In this blog post, I will explain how I reverse engineered a Cobalt Strike dropper and obtained its payload. The payload is a custom executable file format based on DLL. The dropper decrypts, loads, and executes the payload. Initially, I thought this must not be a PE executable at all, but I gradually realized it was. Much of the effort was spent on fixing the file so it could be loaded by Binary Ninja for further analysis.
First Impressions
A friend of mine shared with me this sample. It is an x86 PE binary that is 284kB in size. After loading it into Binary Ninja, I saw it was not packed or encrypted by any well-known packer or protector. However, there were only dozens of functions recognized, which is quite a small number relative to its size. This suggested the sample was packed by a custom packer/encryptor.
As is routine for malware analysis, I started by executing the sample in an online sandbox. In this case, I used Triage. The sample executed fine in the sandbox and was recognized as cobaltstrike
.
Then, I uploaded the sample to UnpacMe to see if it could be unpacked automatically. UnpacMe also processed the sample and recognized it as Cobalt Strike, but the unpacked artifact did not make any sense.

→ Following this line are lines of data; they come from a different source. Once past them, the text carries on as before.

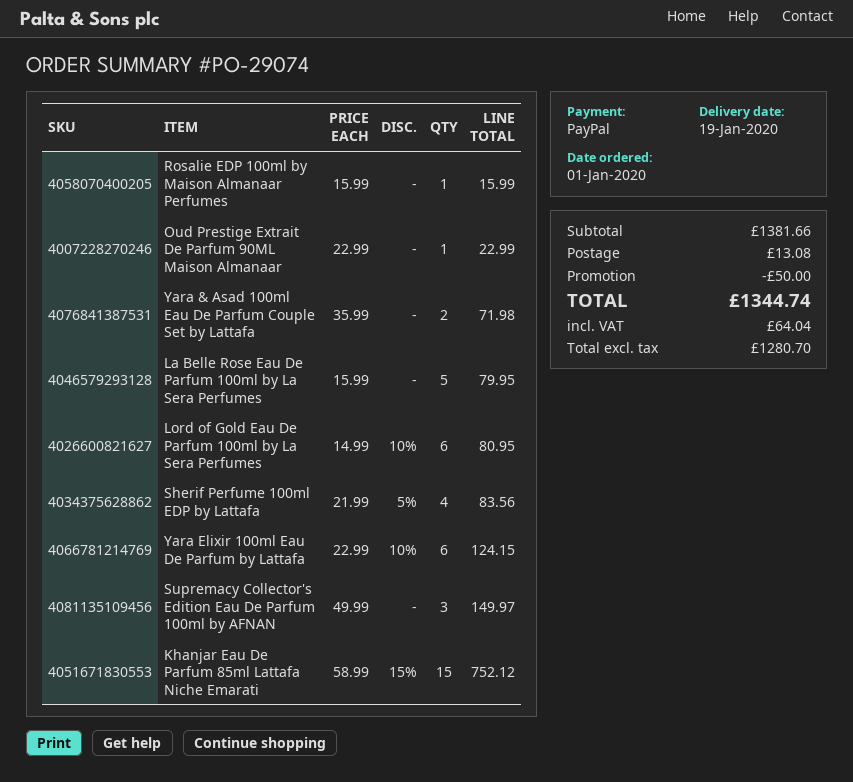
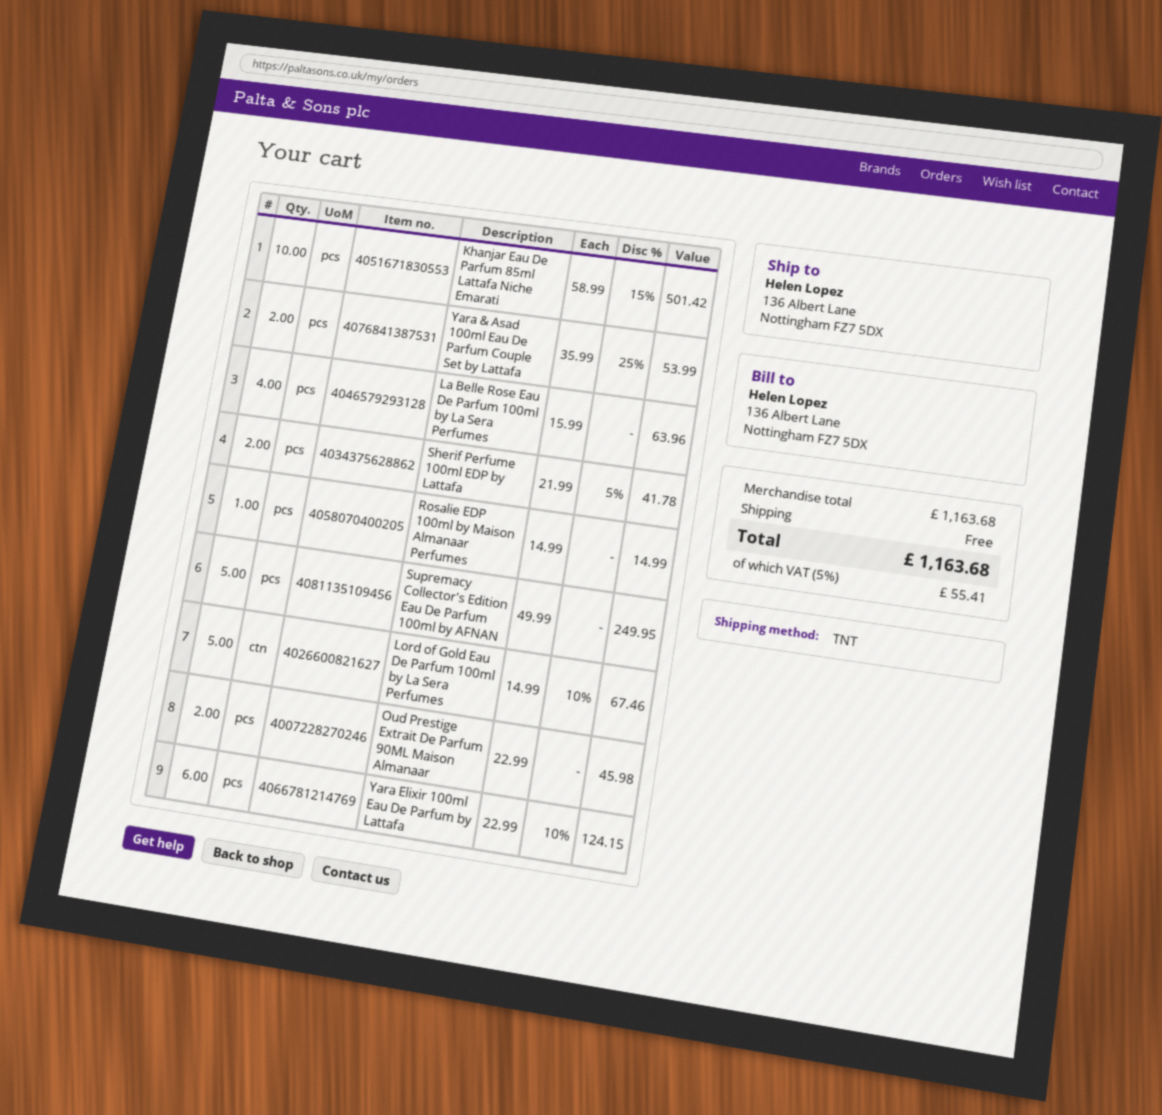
Rosalie EDP 100ml by Maison Almanaar Perfumes: 1 x 15.99 = 15.99 -> 1 x 14.99 = 14.99
Oud Prestige Extrait De Parfum 90ML Maison Almanaar: 1 x 22.99 = 22.99 -> 2 x 22.99 = 45.98
Yara & Asad 100ml Eau De Parfum Couple Set by Lattafa: 2 x 35.99 = 71.98 -> 2 x 35.99 - 25% = 53.99
La Belle Rose Eau De Parfum 100ml by La Sera Perfumes: 5 x 15.99 = 79.95 -> 4 x 15.99 = 63.96
Lord of Gold Eau De Parfum 100ml by La Sera Perfumes: 6 x 14.99 - 10% = 80.95 -> 5 x 14.99 - 10% = 67.46
Sherif Perfume 100ml EDP by Lattafa: 4 x 21.99 - 5% = 83.56 -> 2 x 21.99 - 5% = 41.78
Supremacy Collector's Edition Eau De Parfum 100ml by AFNAN: 3 x 49.99 = 149.97 -> 5 x 49.99 = 249.95
Khanjar Eau De Parfum 85ml Lattafa Niche Emarati: 15 x 58.99 - 15% = 752.12 -> 10 x 58.99 - 15% = 501.42
subtotal: 1381.66 -> 1163.68
discount: 50.00 -> none
shipping: 13.08 -> 0.00
tax: 64.04 -> 55.41
total: 1344.74 -> 1163.68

At this point, I realized I wasn’t going to get much further without analyzing the sample with Binary Ninja to see how it worked.
Thread and Pipe
The sample seemed to be compiler-generated and not obfuscated, so I decided to mainly analyze the sample in HLIL. Viewing code in HLIL can often speed up analysis. However, for handwritten or obfuscated code, I prefer to look at the disassembly, which offers a closer view of what is happening. Binary Ninja now supports split views, so we can conveniently view HLIL and disassembly side-by-side:
The main
function is rather short. The first function call is part of the runtime and it is doing some initialization which we can ignore. The next function creates a new thread within it which we will analyze later. Then it enters into a loop that calls Sleep(10000)
indefinitely.
As a note, the sample is stripped so it does not contain any function or variable names in it (except the Windows API imports). All names in the following screenshots were recovered or created during reverse engineering.
The create_thread
function is also not complex. It formats a string using values derived from GetTickCount
, probably to make it random and avoid conflict. This string is later used as a name for a pipe. Then it creates a new thread by calling CreateThread
.
The thread_proc
pushes two arguments onto the stack, and then calls write_into_pipe
.
The write_into_pipe
creates a named pipe using the randomized string, connects to it, and writes the buffer into it.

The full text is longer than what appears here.